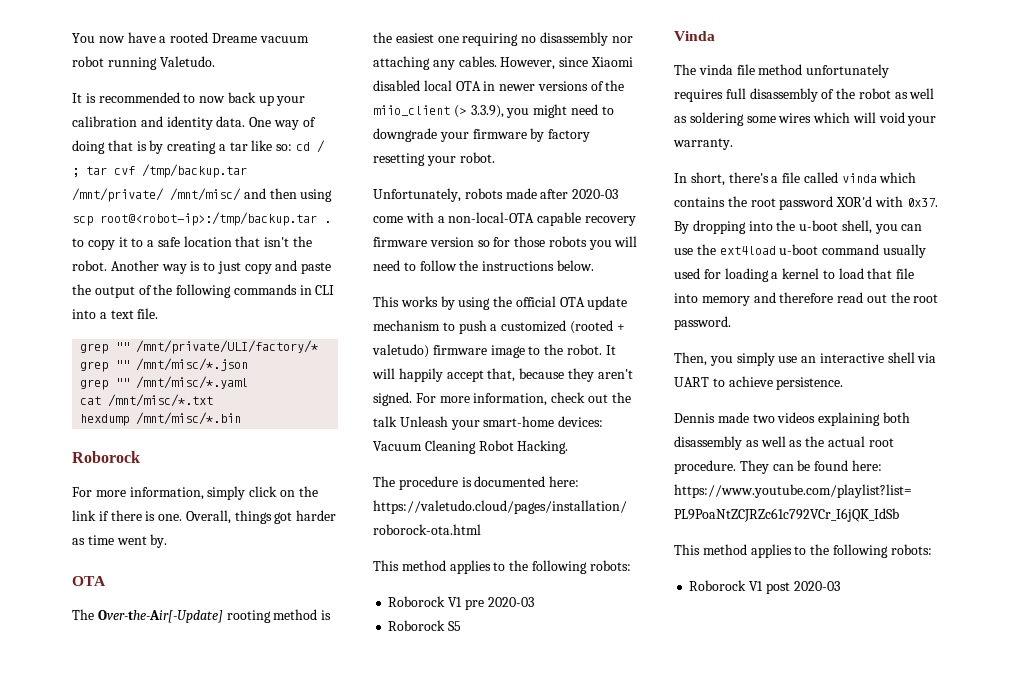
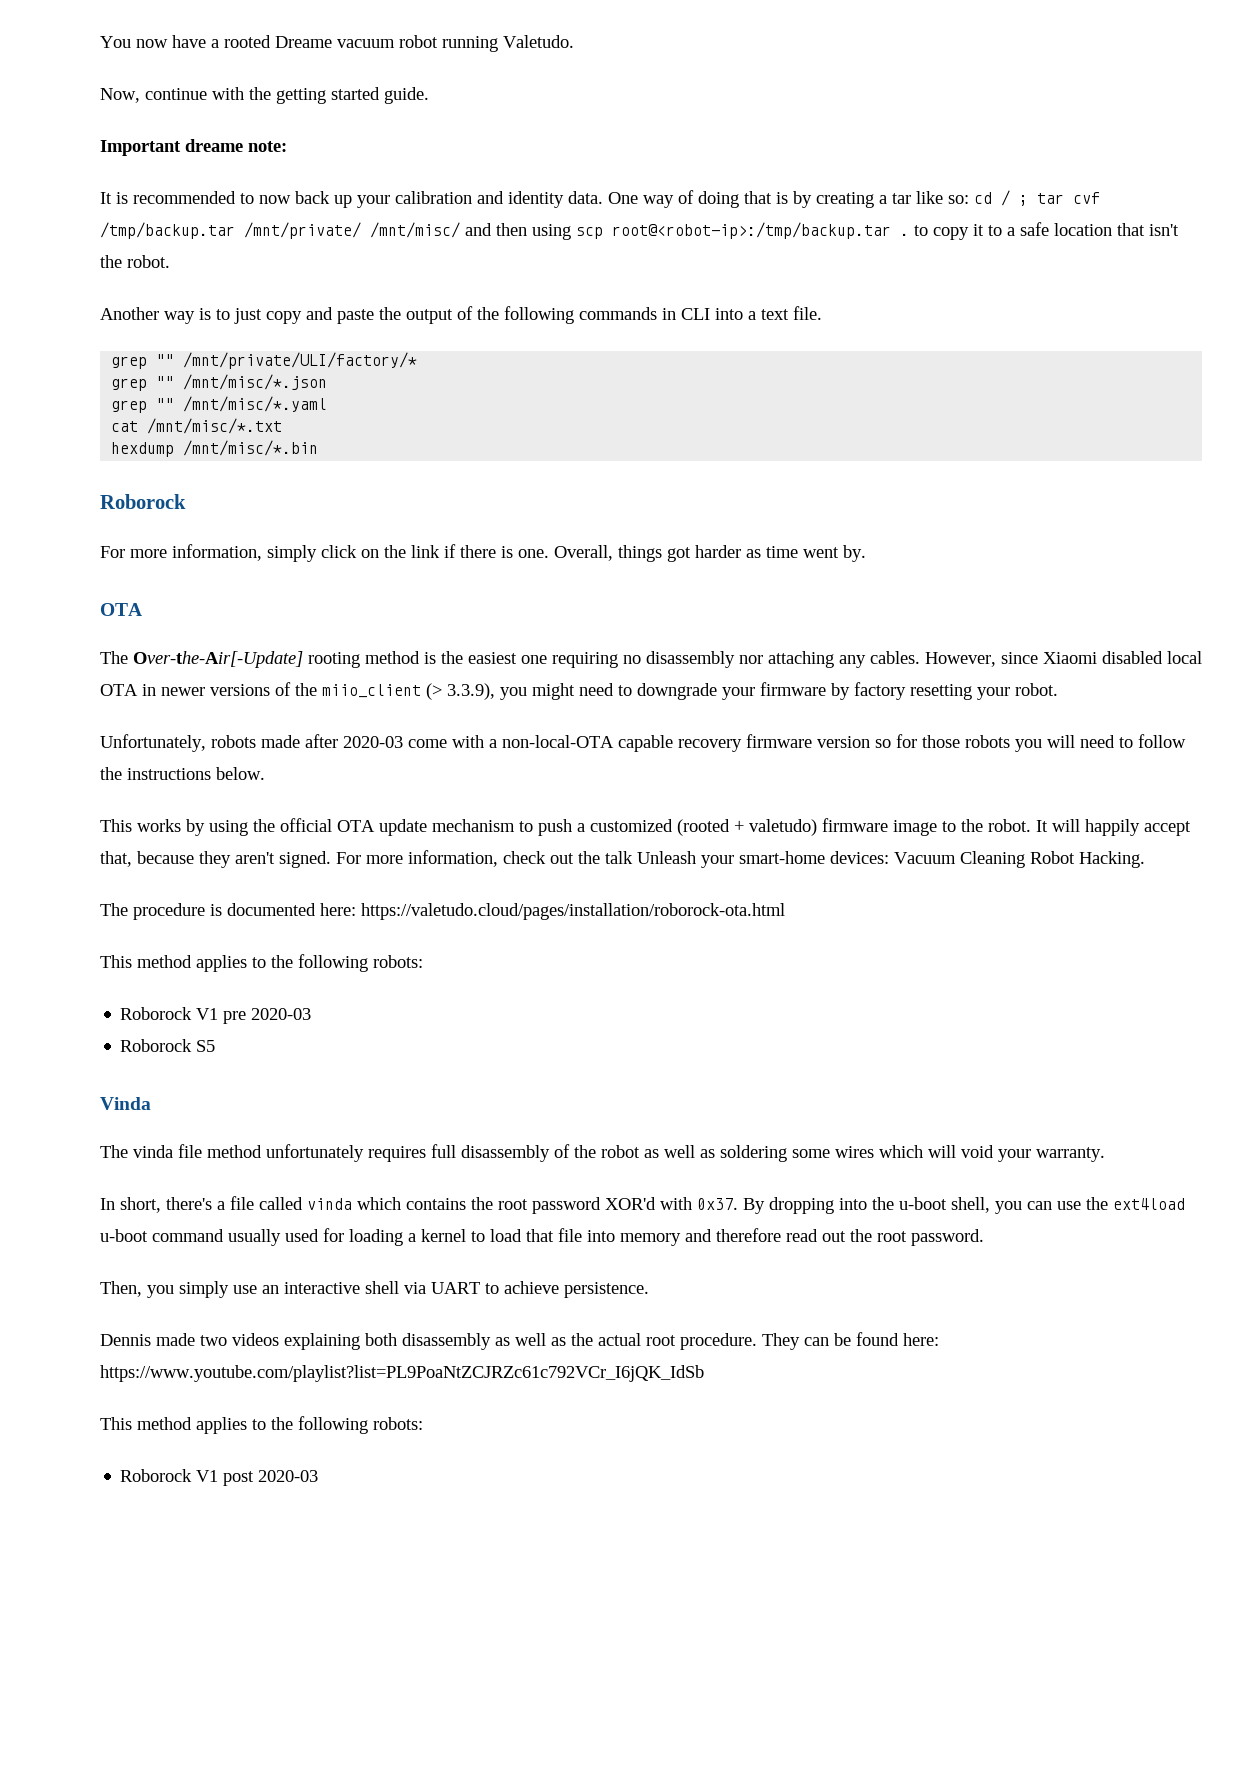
(215, 61) none -> [100,87,429,104] [100,139,287,156] // Now, continue with the getting started guide. // Important dreame note:
(107, 265) none -> (170, 261) //

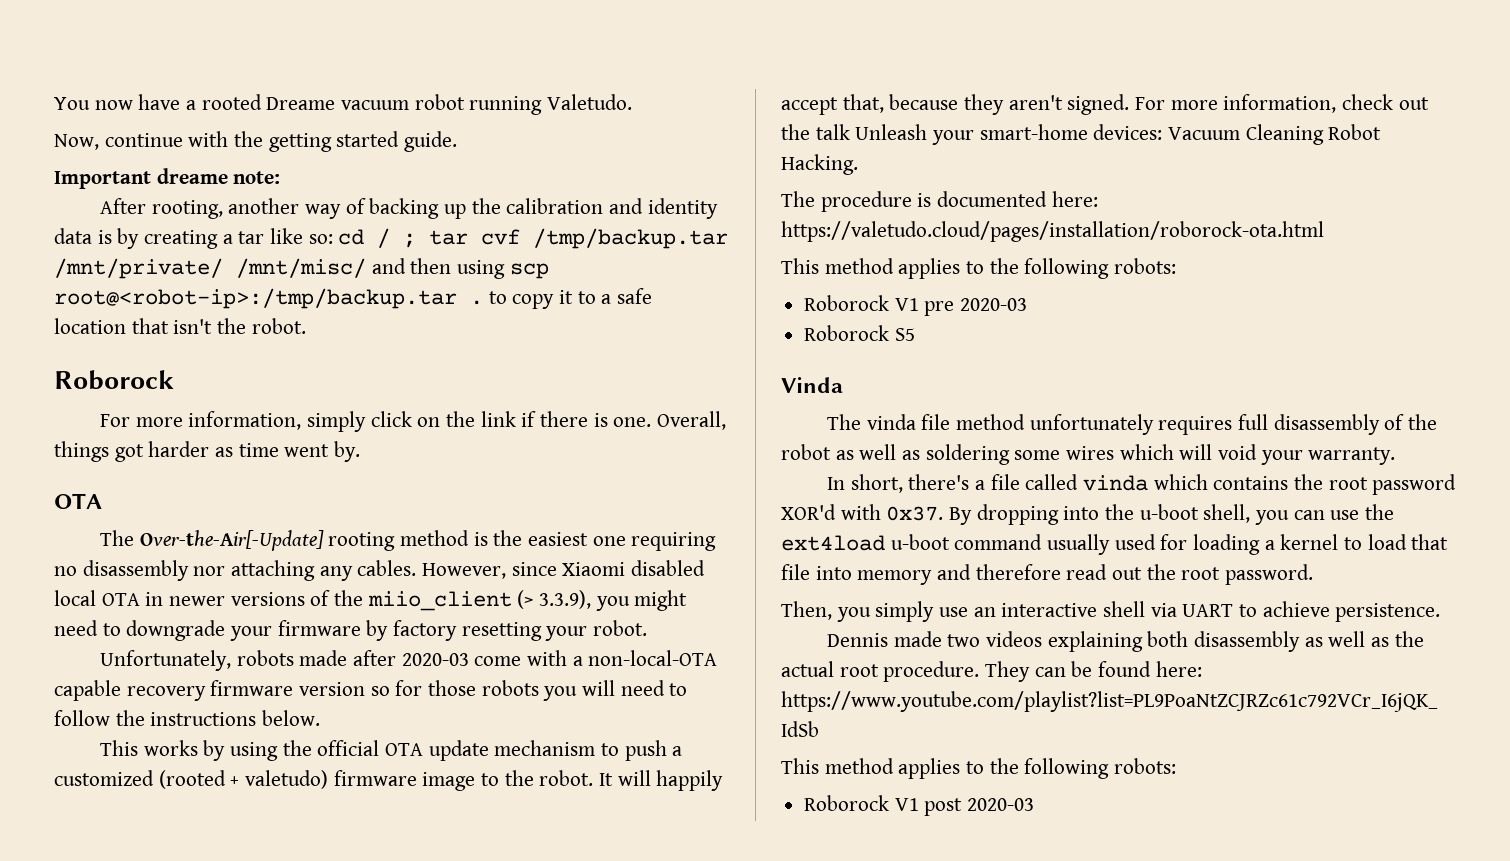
[100,190,772,208] It is recommended to now back up your calibration and identity data. One way of doing that -> [99,198,718,219] [54,228,92,244] After rooting, another way of backing up the calibration and identity data
[100,306,822,324] [111,352,418,369] [111,374,328,391] [111,396,328,413] [111,418,283,434] [111,440,319,457] // Another way is to just copy and paste the output of the following commands in CLI into a text file. // grep "" /mnt/private/ULI/factory/* // grep "" /mnt/misc/*.json // grep "" /mnt/misc/*.yaml // cat /mnt/misc/*.txt // hexdump /mnt/misc/*.bin -> (306, 326) none

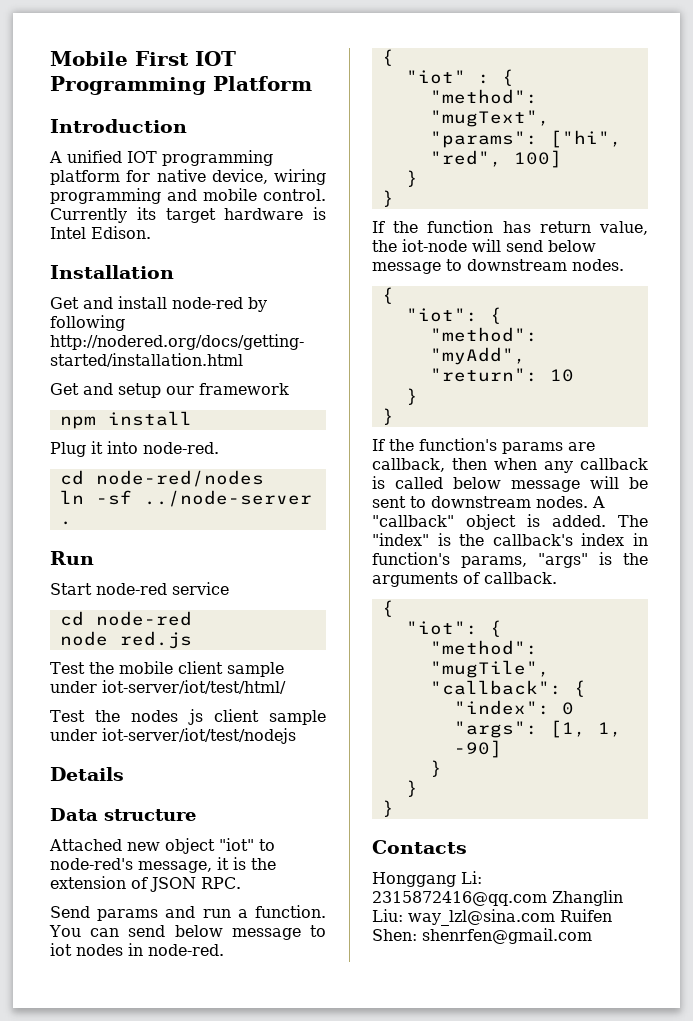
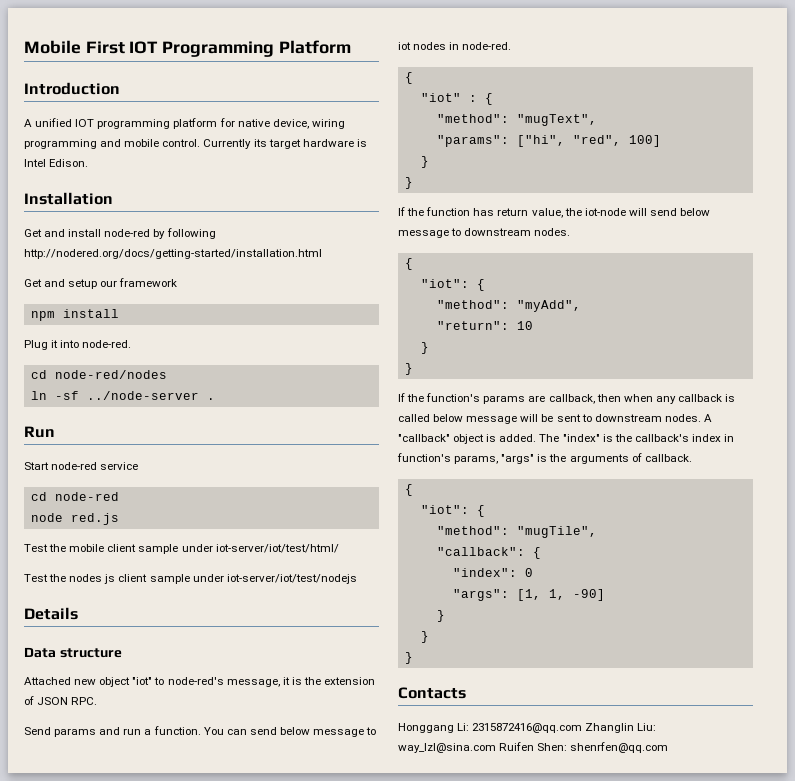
[422,928,592,944] shenrfen@gmail.com -> [570,742,669,753] shenrfen@qq.com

> _Exercise details_
Exactly the lines from the one with "[100,190,772,208] It is" through the end of the entries above must be written out, and no pictures may be included.

> _Final answer_
[100,190,772,208] It is recommended to now back up your calibration and identity data. One way of doing that -> [99,198,718,219] [54,228,92,244] After rooting, another way of backing up the calibration and identity data
[100,306,822,324] [111,352,418,369] [111,374,328,391] [111,396,328,413] [111,418,283,434] [111,440,319,457] // Another way is to just copy and paste the output of the following commands in CLI into a text file. // grep "" /mnt/private/ULI/factory/* // grep "" /mnt/misc/*.json // grep "" /mnt/misc/*.yaml // cat /mnt/misc/*.txt // hexdump /mnt/misc/*.bin -> (306, 326) none

[422,928,592,944] shenrfen@gmail.com -> [570,742,669,753] shenrfen@qq.com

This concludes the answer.